Status

Current state: "Under Discussion"

Discussion thread: https://lists.apache.org/thread/qkvh9p5w9b12s7ykh3l7lv7m9dbgnf1g

JIRA: Unable to render Jira issues macro, execution error.

Released: <Flink Version>

Please keep the discussion on the mailing list rather than commenting on the wiki (wiki discussions get unwieldy fast).

Motivation

With the efforts in FLIP-24 and FLIP-91, Flink SQL client supports submitting queries but lacks further support for their lifecycles afterward which is crucial for streaming use cases. That means Flink SQL client users have to turn to other clients (e.g. CLI) or APIs (e.g. REST API) to manage the queries, like triggering savepoints or canceling queries, which makes the user experience of SQL client incomplete.

Therefore, this proposal aims to complete the capability of SQL client by adding query lifecycle statements. With these statements, users could manage queries and savepoints through pure SQL in SQL client.

Public Interfaces

New Flink SQL Statements

Proposed Changes

Architecture Overview

The overall architecture of Flink SQL client/gateway would be as follow:

Most parts are remained unchanged, only SQL Parser and Planner need to be modified to support new statements, and a new component ClusterClientFactory is introduced in Executor to enable direct access to Flink clusters.

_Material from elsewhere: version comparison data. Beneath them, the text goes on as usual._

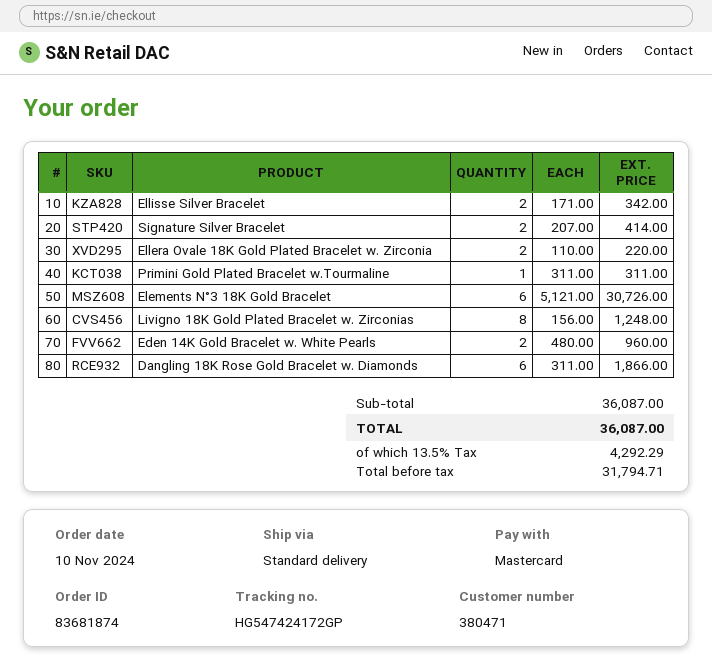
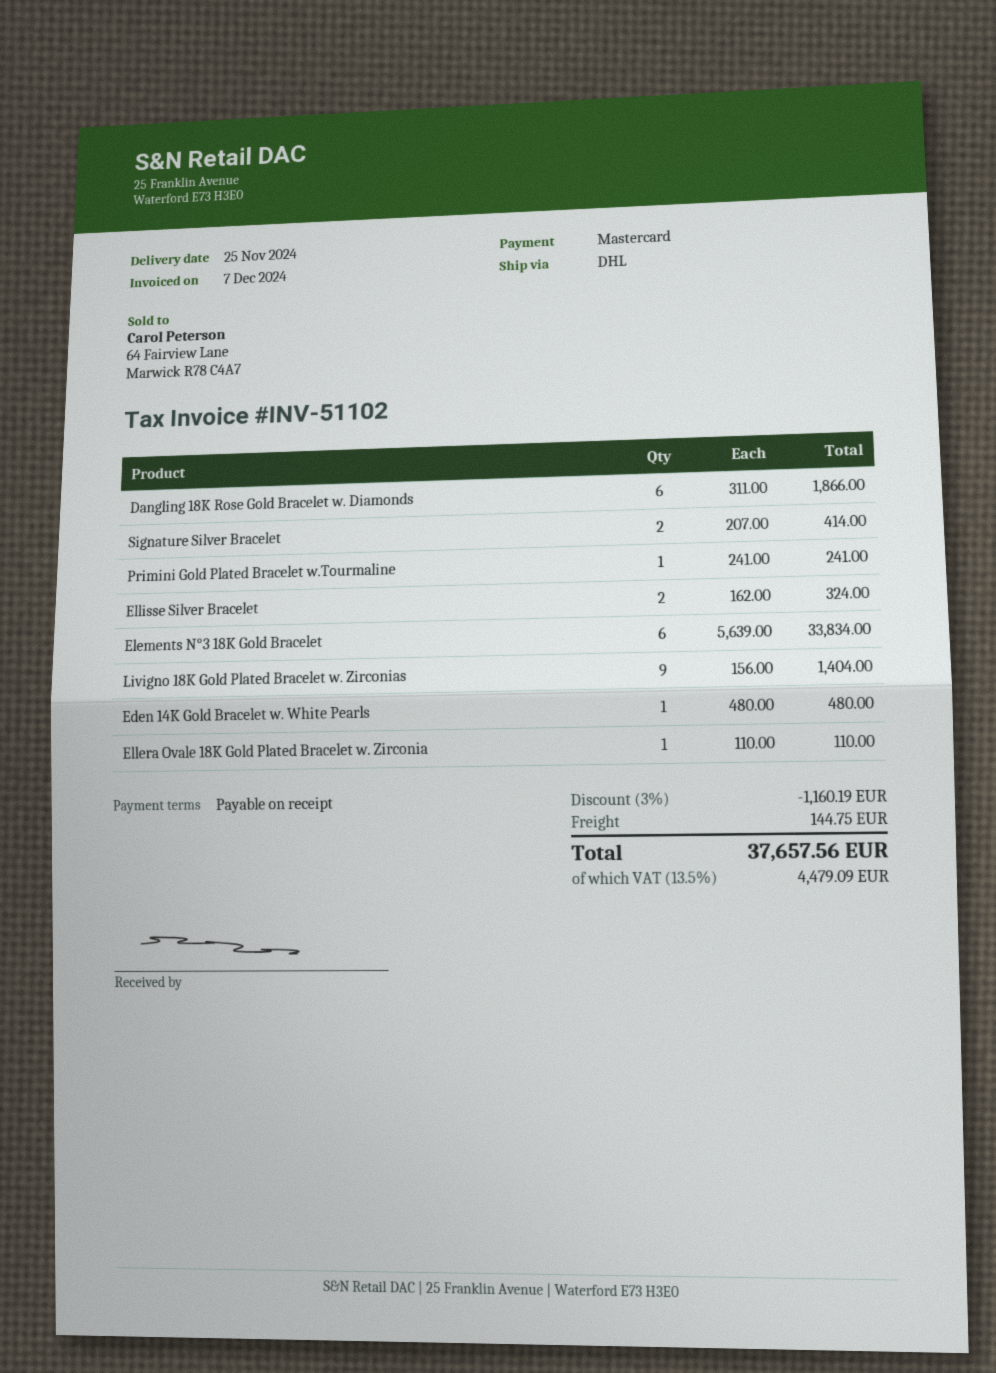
shipping method: standard -> DHL
Ellisse Silver Bracelet: 2 x 171.00 = 342.00 -> 2 x 162.00 = 324.00
Ellera Ovale 18K Gold Plated Bracelet w. Zirconia: 2 x 110.00 = 220.00 -> 1 x 110.00 = 110.00
Primini Gold Plated Bracelet w.Tourmaline: 1 x 311.00 = 311.00 -> 1 x 241.00 = 241.00
Elements N°3 18K Gold Bracelet: 6 x 5121.00 = 30726.00 -> 6 x 5639.00 = 33834.00
Livigno 18K Gold Plated Bracelet w. Zirconias: 8 x 156.00 = 1248.00 -> 9 x 156.00 = 1404.00
Eden 14K Gold Bracelet w. White Pearls: 2 x 480.00 = 960.00 -> 1 x 480.00 = 480.00
discount: none -> 3% = 1160.19
shipping: none -> 144.75
tax: 13.5% = 4292.29 -> 13.5% = 4479.09
total: 36087.00 -> 37657.56

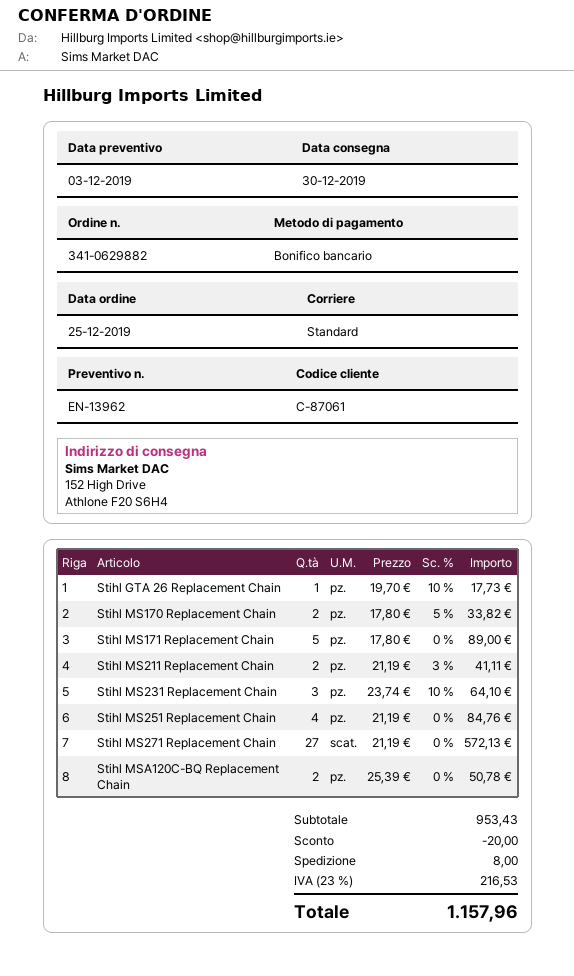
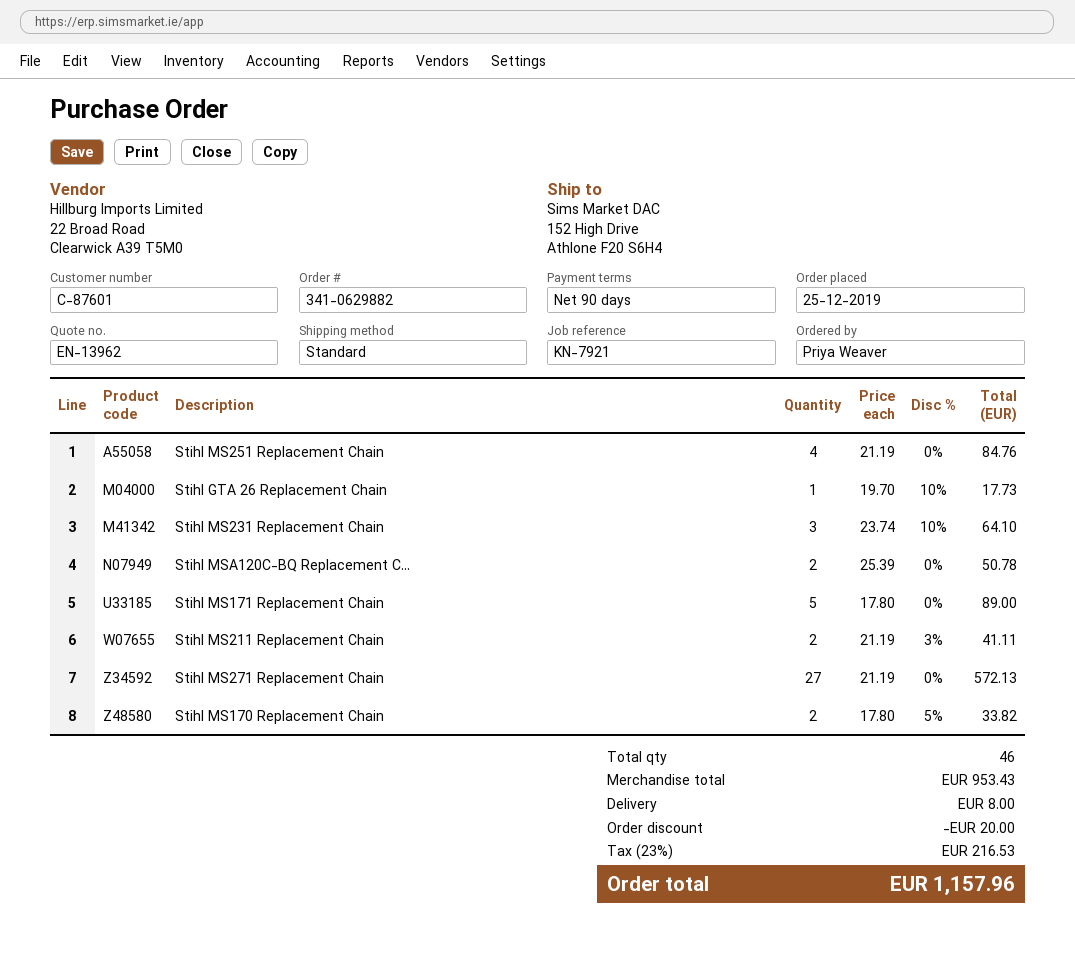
customer number: C-87061 -> C-87601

Query Lifecycle Statements

Query lifecycle statements mainly interact with deployments (clusters and jobs) and have few connections with Table/SQL concepts, thus it’d be better to keep them SQL-client-only like jar statements.

Note: The keyword for Flink SQL jobs is under discussion. The alternatives are QUERIES/JOBS/TASKS at the moment. For simplicity, we use QUERY/QUERIES as the keyword in the FLIP, and we would determine the final keyword after discussion.

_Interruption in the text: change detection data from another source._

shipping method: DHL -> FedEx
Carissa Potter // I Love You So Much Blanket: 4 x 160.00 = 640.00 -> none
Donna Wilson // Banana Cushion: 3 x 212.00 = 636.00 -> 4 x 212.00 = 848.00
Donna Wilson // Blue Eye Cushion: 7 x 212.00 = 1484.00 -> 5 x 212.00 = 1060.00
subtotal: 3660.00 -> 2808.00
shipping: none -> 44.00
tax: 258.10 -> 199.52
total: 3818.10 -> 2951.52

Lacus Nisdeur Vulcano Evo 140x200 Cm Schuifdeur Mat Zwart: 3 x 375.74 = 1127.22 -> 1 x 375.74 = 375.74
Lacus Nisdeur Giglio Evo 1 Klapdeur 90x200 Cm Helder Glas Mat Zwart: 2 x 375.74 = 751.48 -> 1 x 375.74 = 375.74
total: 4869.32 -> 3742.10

SHOW RUNNING FLINK SQL JOBS

SHOW QUERIES statements list the queries in the Flink cluster, which is similar to flink list in CLI.

Syntax: SHOW QUERIES

SHOW QUERIES

The result contains three columns: query_id (namely Flink job id), query_name (namely job name), and status. Alternatively, we could add a link to the job's web UI address.

Result: SHOW QUERIES

+----------------------------------+-------------+----------|--------------|
|            query_id              | query_name  |  status  |     address  |
+----------------------------------+-------------+----------|--------------|
| cca7bc1061d61cf15238e92312c2fc20 |    query1   |  RUNNING |127.0.0.1:8081|
| 0f6413c33757fbe0277897dd94485f04 |    query2   |  FAILED  |127.0.0.1:8081|
+----------------------------------+-------------+----------|--------------|

STOP A RUNNING FLINK SQL JOB

This statement stops a non-terminated SQL, which is similar to `flink stop` in CLI. As stop command has a `--drain` option, we should introduce a table config like `sql-client.stop-with-drain` to support the same functionality.

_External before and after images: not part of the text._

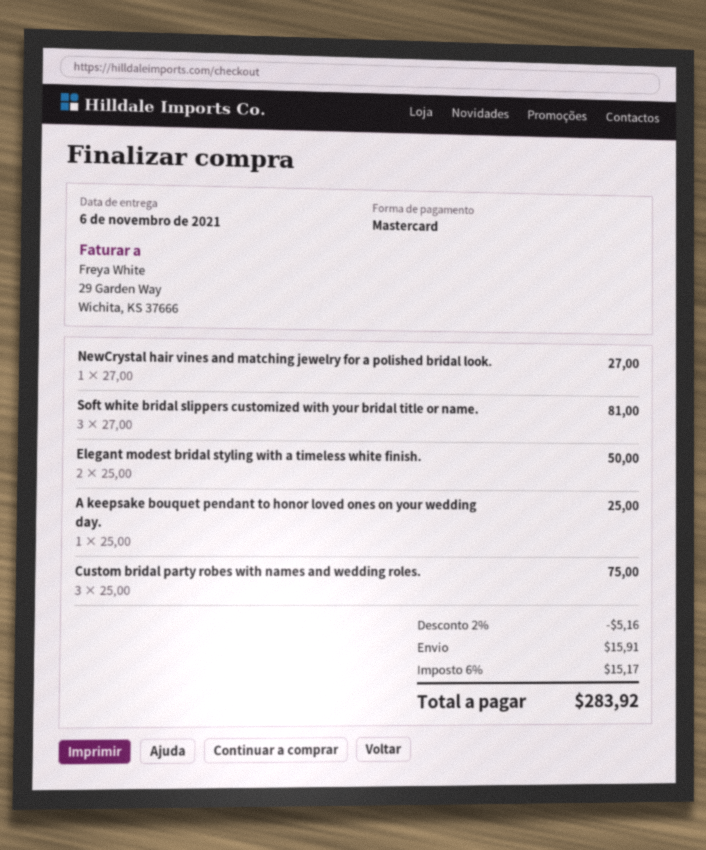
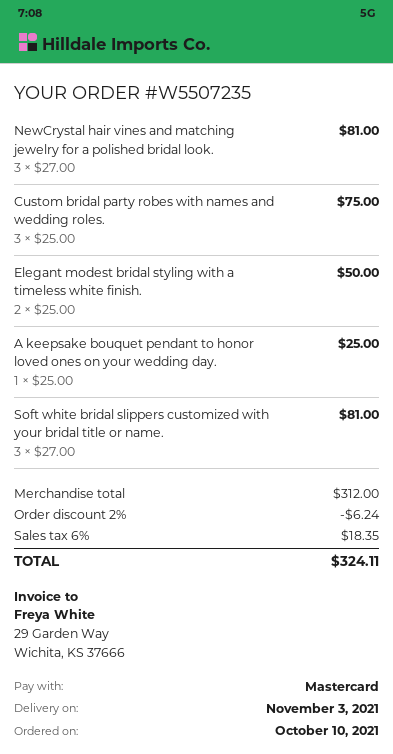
delivery date: 2021-11-06 -> 2021-11-03
NewCrystal hair vines and matching jewelry for a polished bridal look.: 1 x 27.00 = 27.00 -> 3 x 27.00 = 81.00
discount: 2% = 5.16 -> 2% = 6.24
shipping: 15.91 -> none
tax: 6% = 15.17 -> 6% = 18.35
total: 283.92 -> 324.11

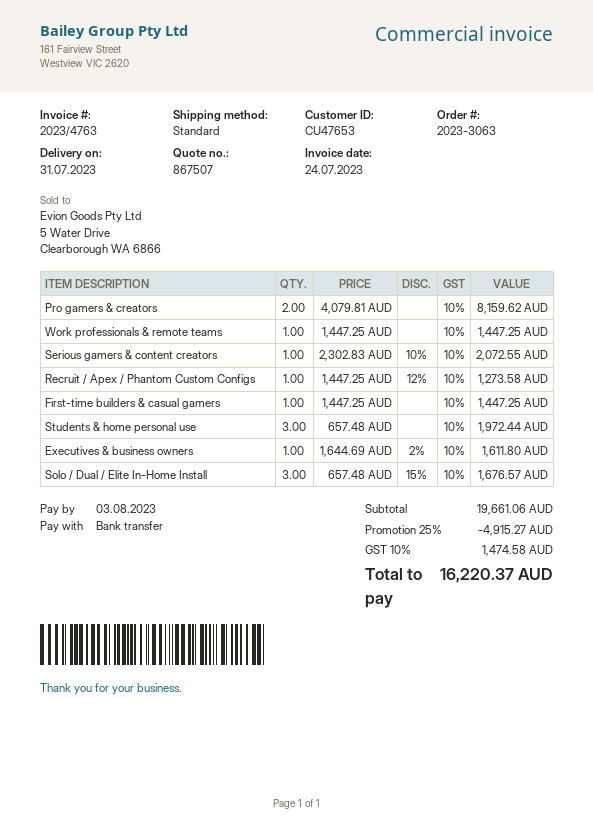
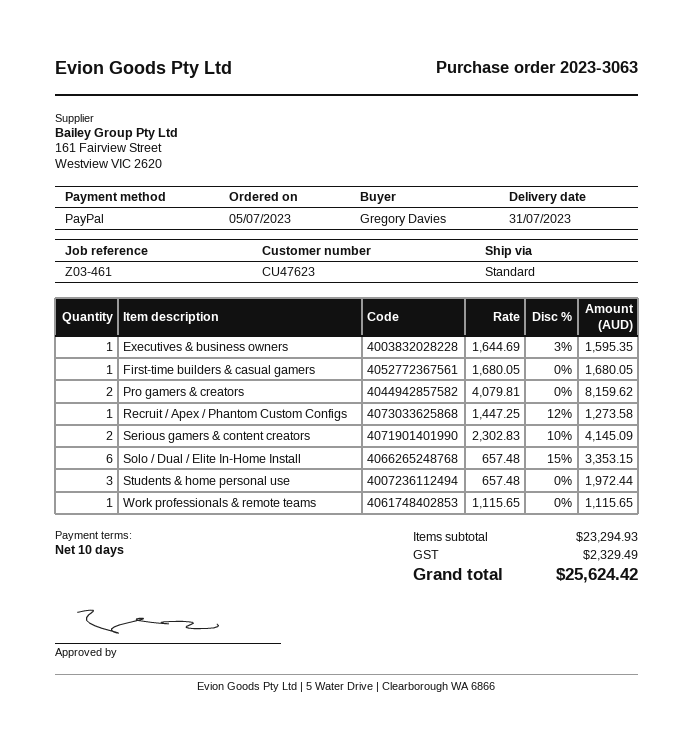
customer number: CU47653 -> CU47623
payment method: bank transfer -> PayPal
Work professionals & remote teams: 1 x 1447.25 = 1447.25 -> 1 x 1115.65 = 1115.65
Serious gamers & content creators: 1 x 2302.83 - 10% = 2072.55 -> 2 x 2302.83 - 10% = 4145.09
First-time builders & casual gamers: 1 x 1447.25 = 1447.25 -> 1 x 1680.05 = 1680.05
Executives & business owners: 1 x 1644.69 - 2% = 1611.80 -> 1 x 1644.69 - 3% = 1595.35
Solo / Dual / Elite In-Home Install: 3 x 657.48 - 15% = 1676.57 -> 6 x 657.48 - 15% = 3353.15
subtotal: 19661.06 -> 23294.93
discount: 25% = 4915.27 -> none
tax: 1474.58 -> 2329.49
total: 16220.37 -> 25624.42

There are mainly two styles of syntax:

Syntax: STOP QUERY

STOP QUERY <query_id>

The result would the savepoint path.

Result: STOP QUERY

+--------------------------------------------------------|
|            savepoint_path                              |
+--------------------------------------------------------|
| /tmp/flink-savepoints/savepoint-cca7bc-bb1e257f0dab    |
+--------------------------------------------------------|

CANCEL A RUNNING FLINK SQL JOB

This statement cancels a non-terminated query, which is similar to `flink cancel` in CLI.

Syntax: CANCEL QUERIES

CANCEL QUERY <query_id>

Since CANCEL QUERY doesn’t trigger a savepoint, the result would be a simple OK, like the one returned by DDL.

CREATE A SAVEPOINT

This statement triggers savepoints for the specified query, which is similar to `flink savepoint` in CLI.

Syntax: CREATE SAVEPOINT

CREATE SAVEPOINT <query_id>

The result would the savepoint path.

Result: CREATE SAVEPOINT

+------------------------------------------------------|
|            savepoint_path                            |
+------------------------------------------------------|
| /tmp/flink-savepoints/savepoint-cca7bc-bb1e257f0dab  |
+------------------------------------------------------|

DROP SAVEPOINT

DROP SAVEPOINT statements delete the specified savepoint, which is similar to `flink savepoint –dispose` in CLI.

Syntax:

DROP SAVEPOINT <savepoint_path>

Syntax: DROP SAVEPOINT

DROP SAVEPOINT <savepoint_path>

The result would be a simple OK.

SQL Parser & Planner

To support the new statements, we need to introduce new SQL operators for SQL parser and new SQL operations for the planner.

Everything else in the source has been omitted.